Task to complete: A word-for-word copy of every entry below is required; the images do not belong in it.

Given information:
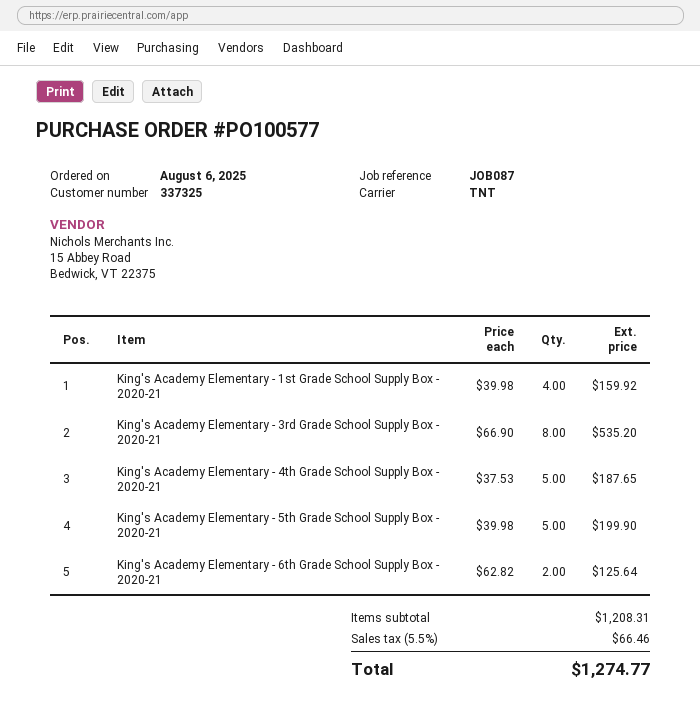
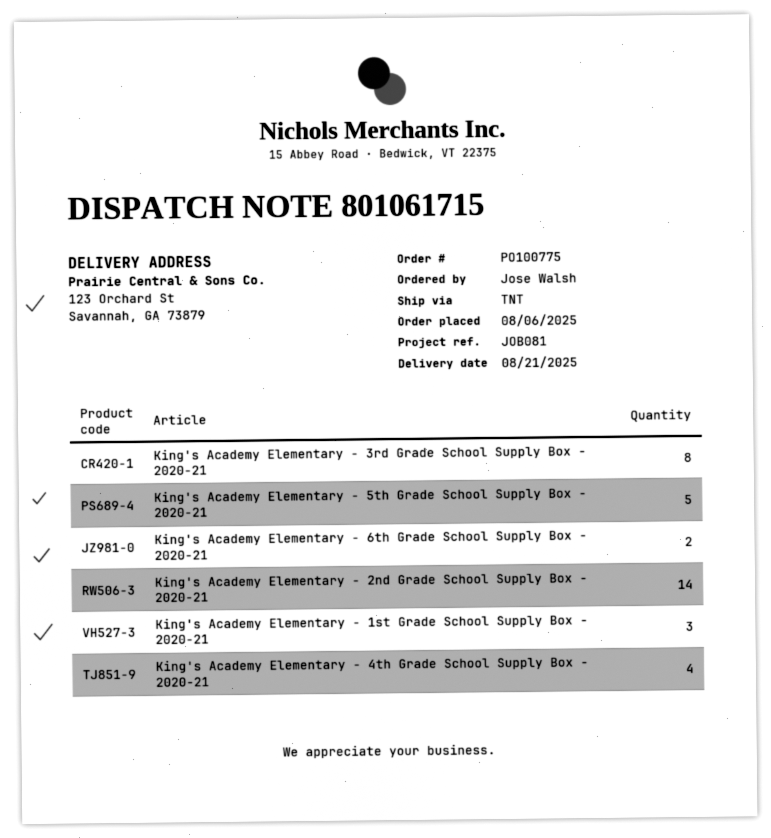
order number: PO100577 -> PO100775
reference: JOB087 -> JOB081
King's Academy Elementary - 1st Grade School Supply Box - 2020-21: 4 -> 3
King's Academy Elementary - 4th Grade School Supply Box - 2020-21: 5 -> 4
King's Academy Elementary - 2nd Grade School Supply Box - 2020-21: none -> 14

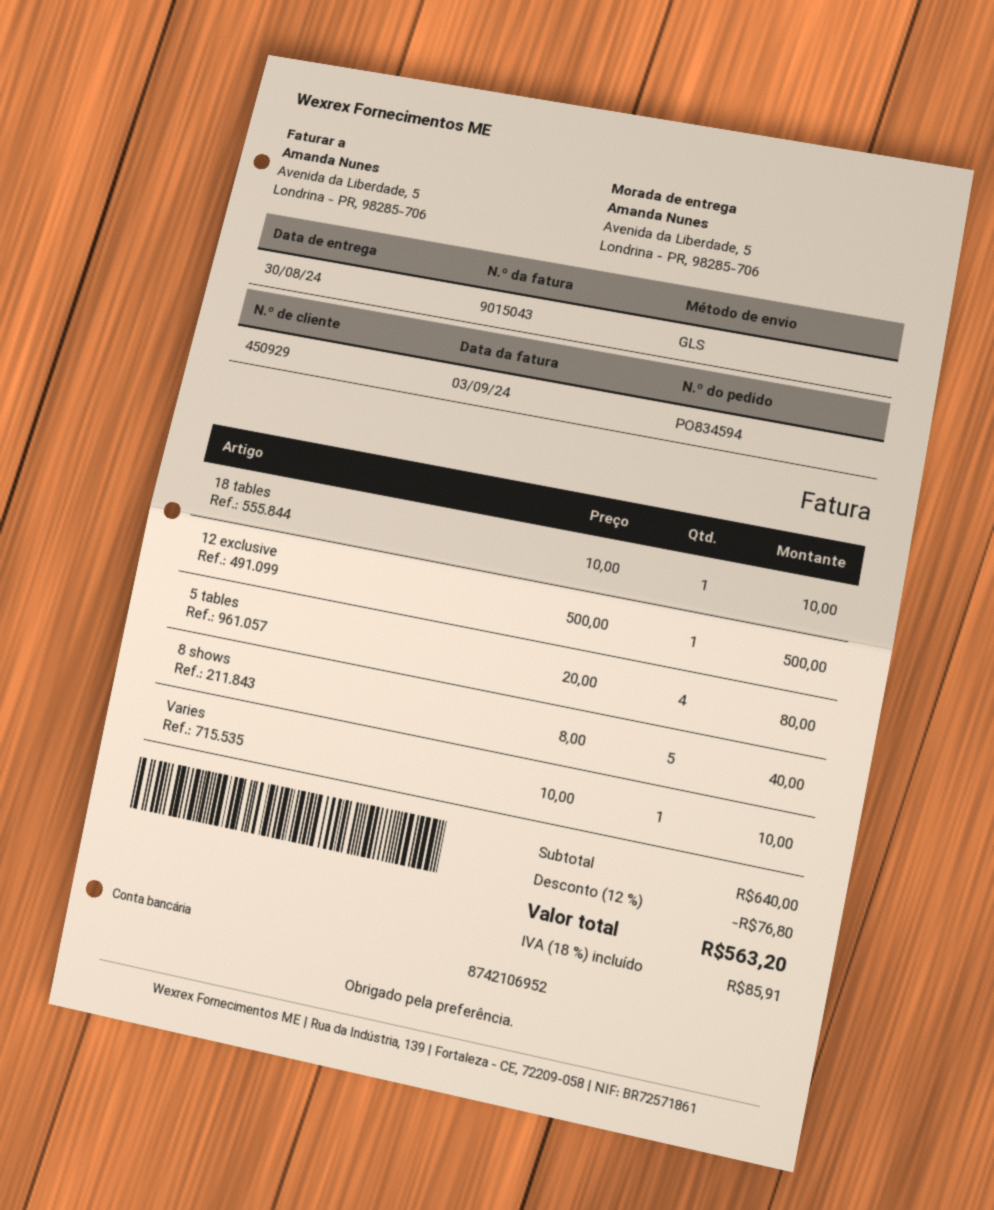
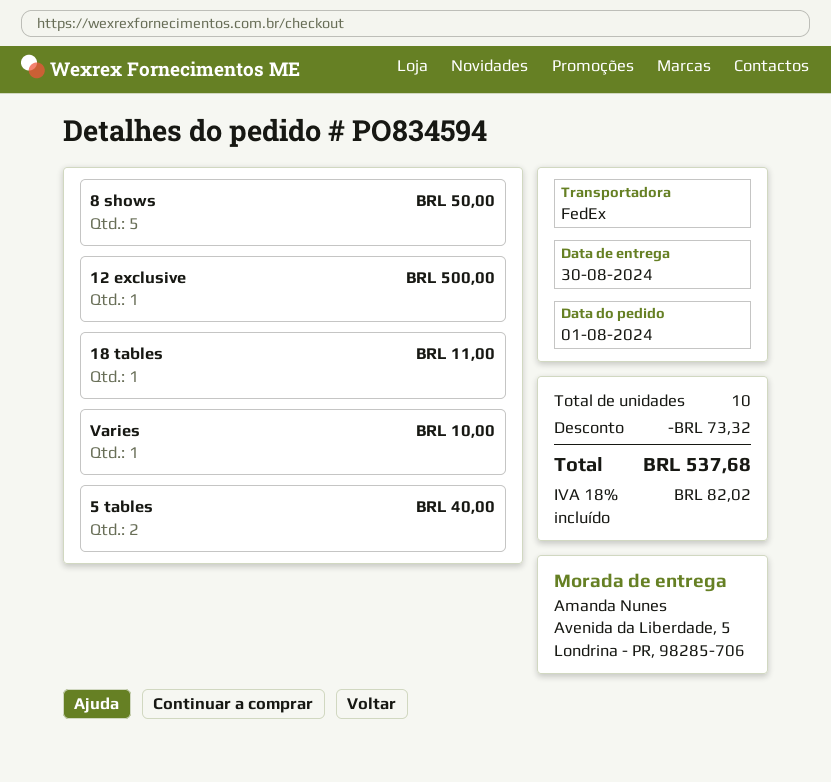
shipping method: GLS -> FedEx
18 tables: 1 for 10.00 -> 1 for 11.00
5 tables: 4 for 80.00 -> 2 for 40.00
8 shows: 5 for 40.00 -> 5 for 50.00
discount: 76.80 -> 73.32
tax: 18% = 85.91 -> 18% = 82.02
total: 563.20 -> 537.68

Result:
order number: PO100577 -> PO100775
reference: JOB087 -> JOB081
King's Academy Elementary - 1st Grade School Supply Box - 2020-21: 4 -> 3
King's Academy Elementary - 4th Grade School Supply Box - 2020-21: 5 -> 4
King's Academy Elementary - 2nd Grade School Supply Box - 2020-21: none -> 14

shipping method: GLS -> FedEx
18 tables: 1 for 10.00 -> 1 for 11.00
5 tables: 4 for 80.00 -> 2 for 40.00
8 shows: 5 for 40.00 -> 5 for 50.00
discount: 76.80 -> 73.32
tax: 18% = 85.91 -> 18% = 82.02
total: 563.20 -> 537.68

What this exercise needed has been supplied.